TASK PROMPT: Pick each line containing the word "Scripts" out of the data below.

RECORDS FOR THE EXERCISE:
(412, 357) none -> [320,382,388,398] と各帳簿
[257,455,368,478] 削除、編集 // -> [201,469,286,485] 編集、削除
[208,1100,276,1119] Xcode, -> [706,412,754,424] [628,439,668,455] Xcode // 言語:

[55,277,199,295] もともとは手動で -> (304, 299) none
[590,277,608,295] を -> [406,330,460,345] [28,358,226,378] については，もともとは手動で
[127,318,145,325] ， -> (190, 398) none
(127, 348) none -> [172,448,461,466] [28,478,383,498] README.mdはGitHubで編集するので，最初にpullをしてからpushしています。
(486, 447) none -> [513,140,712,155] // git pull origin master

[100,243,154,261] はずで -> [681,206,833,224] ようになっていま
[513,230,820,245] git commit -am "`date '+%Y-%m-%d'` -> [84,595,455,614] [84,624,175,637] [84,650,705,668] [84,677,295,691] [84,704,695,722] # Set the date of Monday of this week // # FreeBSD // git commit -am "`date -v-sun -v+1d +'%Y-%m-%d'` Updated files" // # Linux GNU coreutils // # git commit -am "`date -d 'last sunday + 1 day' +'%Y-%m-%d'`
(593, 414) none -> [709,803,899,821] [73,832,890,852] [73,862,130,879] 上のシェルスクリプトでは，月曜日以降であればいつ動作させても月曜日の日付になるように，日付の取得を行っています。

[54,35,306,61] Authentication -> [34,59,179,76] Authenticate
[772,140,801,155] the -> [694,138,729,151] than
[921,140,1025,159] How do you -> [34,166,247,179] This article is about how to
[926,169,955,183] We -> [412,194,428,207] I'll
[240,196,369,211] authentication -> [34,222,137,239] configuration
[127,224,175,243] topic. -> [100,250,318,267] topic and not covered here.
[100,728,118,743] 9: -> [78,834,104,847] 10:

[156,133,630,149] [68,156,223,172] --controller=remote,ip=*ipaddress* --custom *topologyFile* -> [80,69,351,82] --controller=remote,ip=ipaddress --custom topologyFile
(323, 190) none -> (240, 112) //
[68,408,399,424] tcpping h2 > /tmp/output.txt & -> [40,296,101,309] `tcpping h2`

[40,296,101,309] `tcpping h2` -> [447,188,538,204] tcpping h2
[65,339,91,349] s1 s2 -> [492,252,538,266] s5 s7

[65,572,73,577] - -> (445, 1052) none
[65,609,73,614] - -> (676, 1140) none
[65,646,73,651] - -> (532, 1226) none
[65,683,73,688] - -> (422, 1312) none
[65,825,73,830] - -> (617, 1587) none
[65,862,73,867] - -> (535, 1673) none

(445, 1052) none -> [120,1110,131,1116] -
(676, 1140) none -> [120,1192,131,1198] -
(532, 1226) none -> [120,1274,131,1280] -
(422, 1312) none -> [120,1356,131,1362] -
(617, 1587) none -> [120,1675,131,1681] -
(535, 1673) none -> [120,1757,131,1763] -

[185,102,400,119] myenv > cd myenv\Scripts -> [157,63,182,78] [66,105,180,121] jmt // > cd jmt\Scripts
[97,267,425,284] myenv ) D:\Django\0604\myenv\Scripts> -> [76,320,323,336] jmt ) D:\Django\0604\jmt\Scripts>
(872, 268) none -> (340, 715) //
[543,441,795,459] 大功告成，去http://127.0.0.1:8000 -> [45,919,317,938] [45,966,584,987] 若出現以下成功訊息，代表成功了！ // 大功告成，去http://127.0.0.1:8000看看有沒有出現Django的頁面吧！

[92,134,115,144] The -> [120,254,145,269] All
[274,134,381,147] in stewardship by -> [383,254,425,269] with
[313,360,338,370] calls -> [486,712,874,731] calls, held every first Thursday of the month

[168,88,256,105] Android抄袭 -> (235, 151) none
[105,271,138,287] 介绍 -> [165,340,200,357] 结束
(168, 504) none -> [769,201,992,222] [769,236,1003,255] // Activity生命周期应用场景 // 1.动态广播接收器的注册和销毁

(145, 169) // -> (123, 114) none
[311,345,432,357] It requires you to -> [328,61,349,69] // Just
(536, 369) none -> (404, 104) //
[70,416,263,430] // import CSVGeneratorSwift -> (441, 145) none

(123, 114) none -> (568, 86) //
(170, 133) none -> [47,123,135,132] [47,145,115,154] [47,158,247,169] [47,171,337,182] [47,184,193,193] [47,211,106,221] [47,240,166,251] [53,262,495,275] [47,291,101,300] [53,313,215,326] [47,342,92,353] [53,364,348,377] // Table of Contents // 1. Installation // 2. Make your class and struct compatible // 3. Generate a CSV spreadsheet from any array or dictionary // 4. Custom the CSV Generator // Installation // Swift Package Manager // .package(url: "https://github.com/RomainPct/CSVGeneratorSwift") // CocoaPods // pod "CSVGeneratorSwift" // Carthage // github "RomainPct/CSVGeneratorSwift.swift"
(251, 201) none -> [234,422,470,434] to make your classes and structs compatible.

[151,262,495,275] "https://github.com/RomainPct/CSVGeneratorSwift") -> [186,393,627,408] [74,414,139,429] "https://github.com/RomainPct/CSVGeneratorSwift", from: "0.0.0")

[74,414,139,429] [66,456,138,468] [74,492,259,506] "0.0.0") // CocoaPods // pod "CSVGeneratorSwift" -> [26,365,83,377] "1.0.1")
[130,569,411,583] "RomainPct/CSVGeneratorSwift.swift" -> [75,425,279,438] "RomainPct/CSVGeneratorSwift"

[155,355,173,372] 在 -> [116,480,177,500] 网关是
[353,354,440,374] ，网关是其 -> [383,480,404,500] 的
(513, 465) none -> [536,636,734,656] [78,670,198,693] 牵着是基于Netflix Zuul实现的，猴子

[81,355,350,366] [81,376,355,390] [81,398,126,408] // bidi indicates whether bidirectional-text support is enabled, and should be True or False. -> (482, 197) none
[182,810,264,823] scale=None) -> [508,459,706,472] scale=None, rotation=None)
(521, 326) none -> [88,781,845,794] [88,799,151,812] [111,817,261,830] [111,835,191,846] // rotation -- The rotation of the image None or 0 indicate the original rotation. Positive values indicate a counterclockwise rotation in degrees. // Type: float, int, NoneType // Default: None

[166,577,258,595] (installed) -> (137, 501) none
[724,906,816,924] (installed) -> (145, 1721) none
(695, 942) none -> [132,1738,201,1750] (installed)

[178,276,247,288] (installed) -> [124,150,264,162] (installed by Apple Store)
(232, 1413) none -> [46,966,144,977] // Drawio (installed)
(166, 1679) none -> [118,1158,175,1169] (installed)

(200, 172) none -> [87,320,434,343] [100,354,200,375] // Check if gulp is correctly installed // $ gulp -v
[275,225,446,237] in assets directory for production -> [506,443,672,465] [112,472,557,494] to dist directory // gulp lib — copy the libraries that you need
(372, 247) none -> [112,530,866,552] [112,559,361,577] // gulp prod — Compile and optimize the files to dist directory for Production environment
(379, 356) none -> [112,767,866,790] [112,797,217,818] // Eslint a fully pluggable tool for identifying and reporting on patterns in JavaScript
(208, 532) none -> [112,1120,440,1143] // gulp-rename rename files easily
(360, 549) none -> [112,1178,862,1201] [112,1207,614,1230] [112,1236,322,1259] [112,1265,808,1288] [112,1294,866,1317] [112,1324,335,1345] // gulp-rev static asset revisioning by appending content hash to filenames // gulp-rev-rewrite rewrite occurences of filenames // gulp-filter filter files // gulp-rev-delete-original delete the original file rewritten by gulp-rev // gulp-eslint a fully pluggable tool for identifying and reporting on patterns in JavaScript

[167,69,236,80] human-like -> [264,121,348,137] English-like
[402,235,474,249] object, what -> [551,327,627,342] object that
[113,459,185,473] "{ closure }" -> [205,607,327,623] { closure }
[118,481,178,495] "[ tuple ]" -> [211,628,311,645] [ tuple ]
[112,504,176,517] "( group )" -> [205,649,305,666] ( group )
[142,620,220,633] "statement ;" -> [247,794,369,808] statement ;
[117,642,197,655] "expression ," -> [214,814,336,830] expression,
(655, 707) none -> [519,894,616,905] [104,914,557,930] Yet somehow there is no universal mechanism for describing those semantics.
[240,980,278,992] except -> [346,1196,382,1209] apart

TASK OUTPUT:
[185,102,400,119] myenv > cd myenv\Scripts -> [157,63,182,78] [66,105,180,121] jmt // > cd jmt\Scripts
[97,267,425,284] myenv ) D:\Django\0604\myenv\Scripts> -> [76,320,323,336] jmt ) D:\Django\0604\jmt\Scripts>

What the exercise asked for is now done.